Last days, I got books R Packages and Advanced R, so I spend lots of the time reading them and improving my skills in coding and clean code writing.

I had finished the design of the classes and API for most of the important futures.

For now we have classes to store single document, meta data, corpus, parsed text and table of word counts.

Also, I included some external packages to be imported into textmining. Two most important at the moment are stylo and tm.

The next steps to be taken is to integrate train and predict functions for the mallet package. At the moment usage of the package is not to convenient, and after changes, it will be easier to use.

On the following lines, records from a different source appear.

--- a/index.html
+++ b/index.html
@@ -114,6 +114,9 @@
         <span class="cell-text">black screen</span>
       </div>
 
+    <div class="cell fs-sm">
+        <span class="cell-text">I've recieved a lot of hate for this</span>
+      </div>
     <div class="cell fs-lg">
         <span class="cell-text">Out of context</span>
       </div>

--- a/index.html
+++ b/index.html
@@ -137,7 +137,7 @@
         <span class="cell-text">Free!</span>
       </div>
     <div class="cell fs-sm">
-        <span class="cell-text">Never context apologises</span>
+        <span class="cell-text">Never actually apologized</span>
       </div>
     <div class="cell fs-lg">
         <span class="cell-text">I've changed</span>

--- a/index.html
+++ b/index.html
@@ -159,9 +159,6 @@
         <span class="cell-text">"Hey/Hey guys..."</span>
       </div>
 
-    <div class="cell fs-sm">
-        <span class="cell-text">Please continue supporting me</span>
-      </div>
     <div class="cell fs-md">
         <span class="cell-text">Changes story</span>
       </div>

The example of the analysis before and after changes is shortly summarised

here:

Example analysis now

mallet.instances<-mallet.import(as.character(data$id),as.character(data$text), “Documents/Projects/tm/stopwords.txt”)

topic.model<-MalletLDA(num.topics=10) topic.model$loadDocuments(mallet.instances) topic.model$setAlphaOptimization(20, 100)

topic.model$train(1000)

topic.model$maximize(10)

inferencer <- function (model) {

 model$model$getInferencer()

}

write_inferencer <- function (inf, out_file) {

 fos <- .jnew(“java/io/FileOutputStream”, out_file)

 oos <- .jnew(“java/io/ObjectOutputStream”,

              .jcast(fos, “java/io/OutputStream”))

 oos$writeObject(inf)

 oos$close()

}

30 lines of code more

compatible_instances <- function (ids, texts, instances) {

 mallet_pipe <- instances$getPipe()

 new_insts <- .jnew(“cc/mallet/types/InstanceList”,

                    .jcast(mallet_pipe, “cc/mallet/pipe/Pipe”))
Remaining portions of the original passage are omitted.